2026–27 Federal Budget – Key Tax & Business Measures
The Federal Budget handed down on 12 May 2026 introduces some of the most significant tax reforms in decades.
If it was supposed to make things simpler, they’ve missed the mark by a long way.
This newsletter summarises the key measures and what they mean for you.
1. Major Tax Reform – Capital Gains Tax Changes
One of the most significant announcements is the fundamental overhaul of the capital gains tax (CGT) regime.
What is changing?
From 1 July 2027:
The 50% CGT discount will be removed
It will be replaced with cost base indexation
A minimum 30% tax rate will apply to net capital gains
Applies to individuals, trusts and partnerships across most asset classes
These changes are designed to ensure only “real” gains (after inflation) are taxed, while also increasing the overall tax burden on investment gains.
Key points to note
Existing assets are protected via transitional rules
The 50% discount still applies to gains accrued before 1 July 2027
Pre-CGT assets no longer exempt from 1 July 2027
Main residences remain exempt
Investors in new residential properties have flexibility to choose between regimes (in some cases)
2. Negative Gearing Changes – Property Investors
The Government has significantly changed negative gearing rules as part of its housing policy.
From 1 July 2027:
Negative gearing will be limited to new residential properties
For established properties, losses can only be offset against other rental income or capital gains. Losses are carried forward not lost.
Important exemptions
Existing properties acquired before 12 May 2026 (Budget night) are fully grandfathered
New builds remain eligible for full negative gearing
Super funds and certain structures are excluded
This reform is intended to shift investment toward new housing supply and improve affordability.

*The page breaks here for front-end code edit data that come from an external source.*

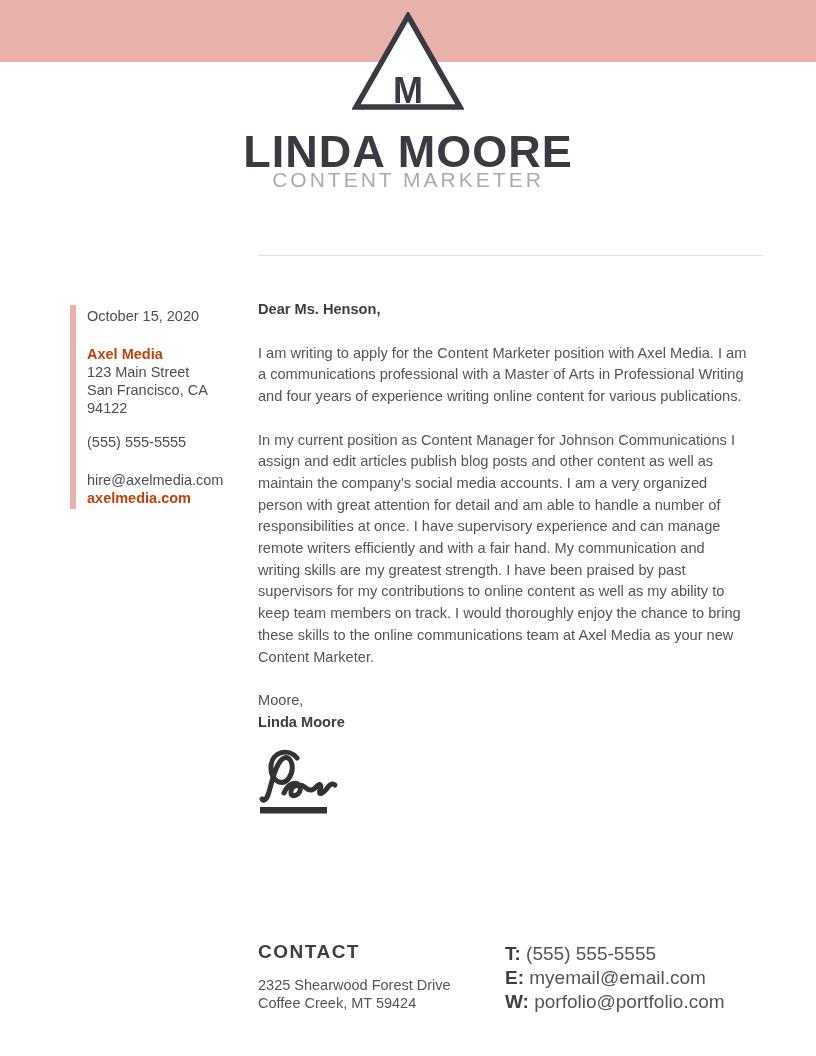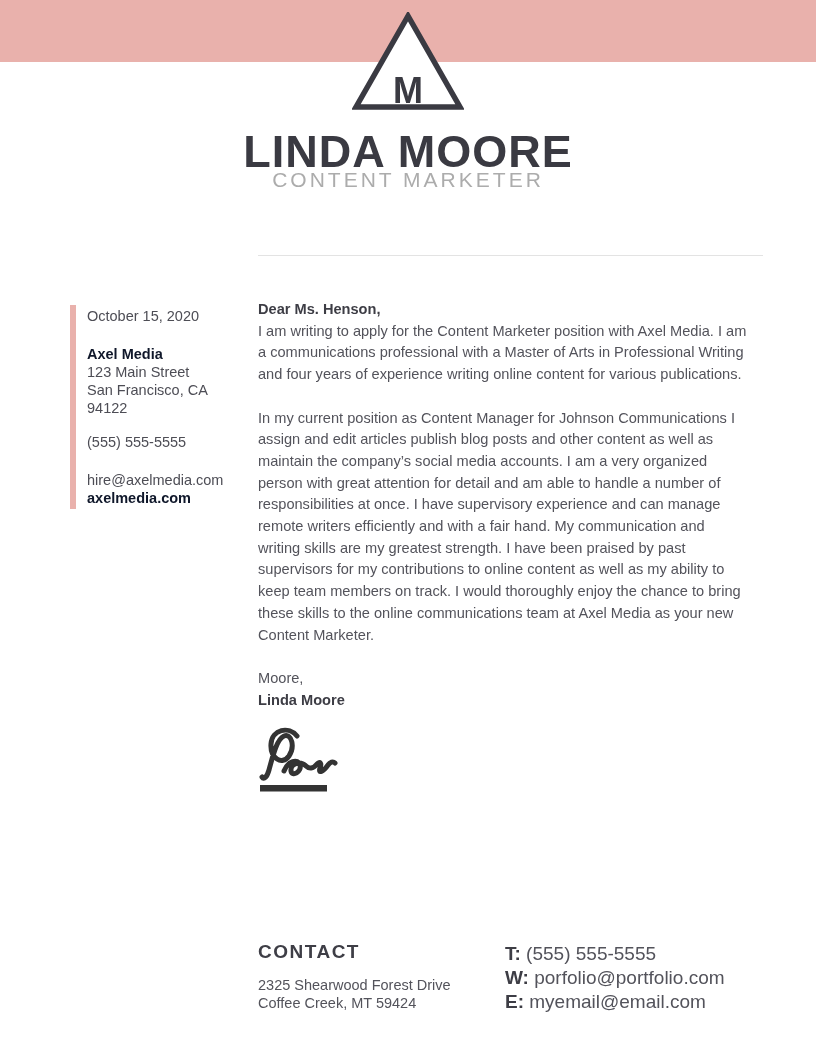"Dear Ms. Henson," .letter .salutation { margin-bottom: none -> 22px }
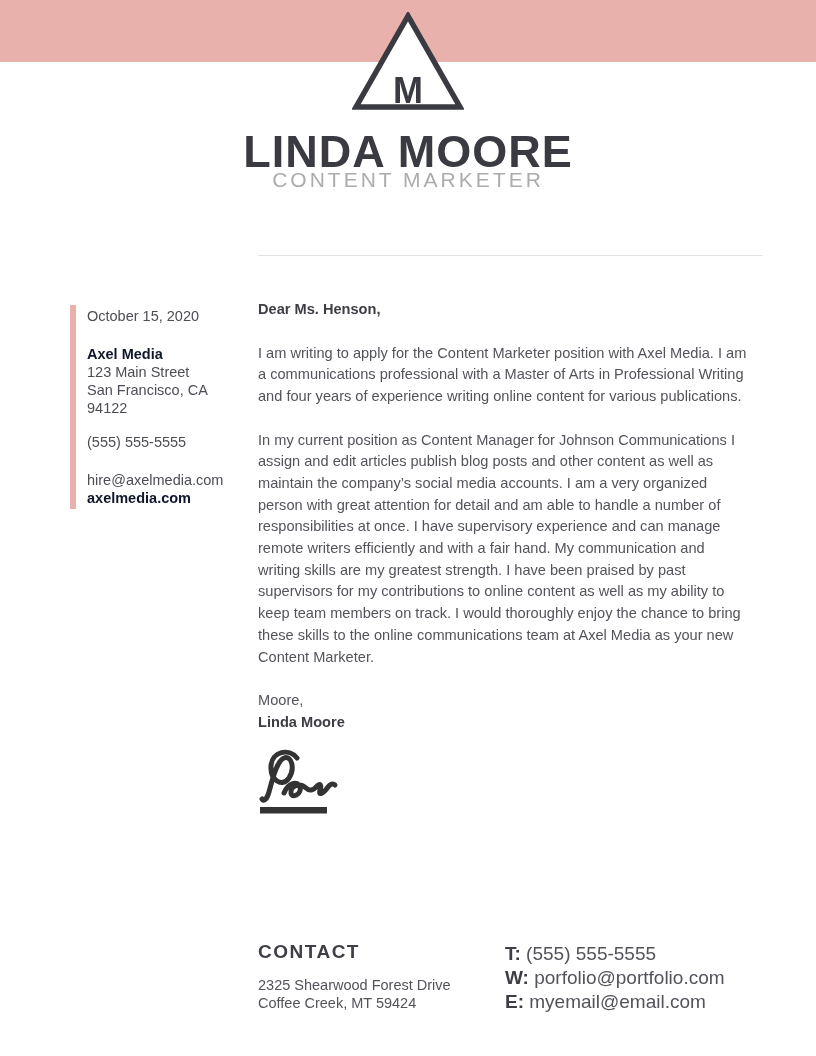"Axel Media" .bold { color: #0f172a -> #c2410c }
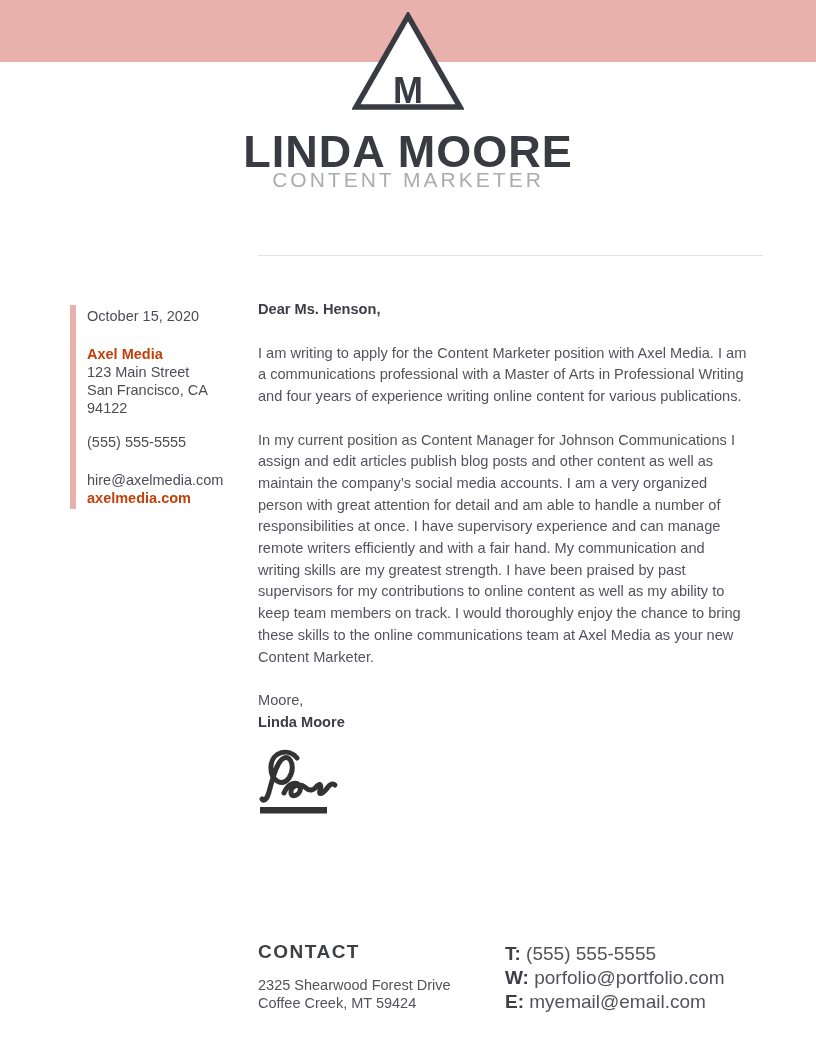"W: porfolio@portfolio.com" div { order: before "E: myemail@email.com" -> after "E: myemail@email.com" }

3. New 30% Tax on Discretionary Trusts
From 1 July 2028, a new regime will apply:
Minimum tax of 30% at the trustee level
Beneficiaries (other than companies) receive non-refundable credits
Corporate beneficiaries will not receive credits
Exclusions
Fixed trusts
Super funds
Existing Testamentary trusts
Certain income types (e.g. primary production)
Planning opportunity
A 3-year restructure relief period (from 1 July 2027) will allow migration to alternative structures
This is a major structural change for wealth and business entities.
4. Individuals – Tax Relief & Simplification
New measures
$1,000 standard deduction for work-related expenses from 1 July 2026
No substantiation required up to this amount
$250 Working Australians Tax Offset (from 2028)
These measures aim to simplify compliance and provide modest cost-of-living relief.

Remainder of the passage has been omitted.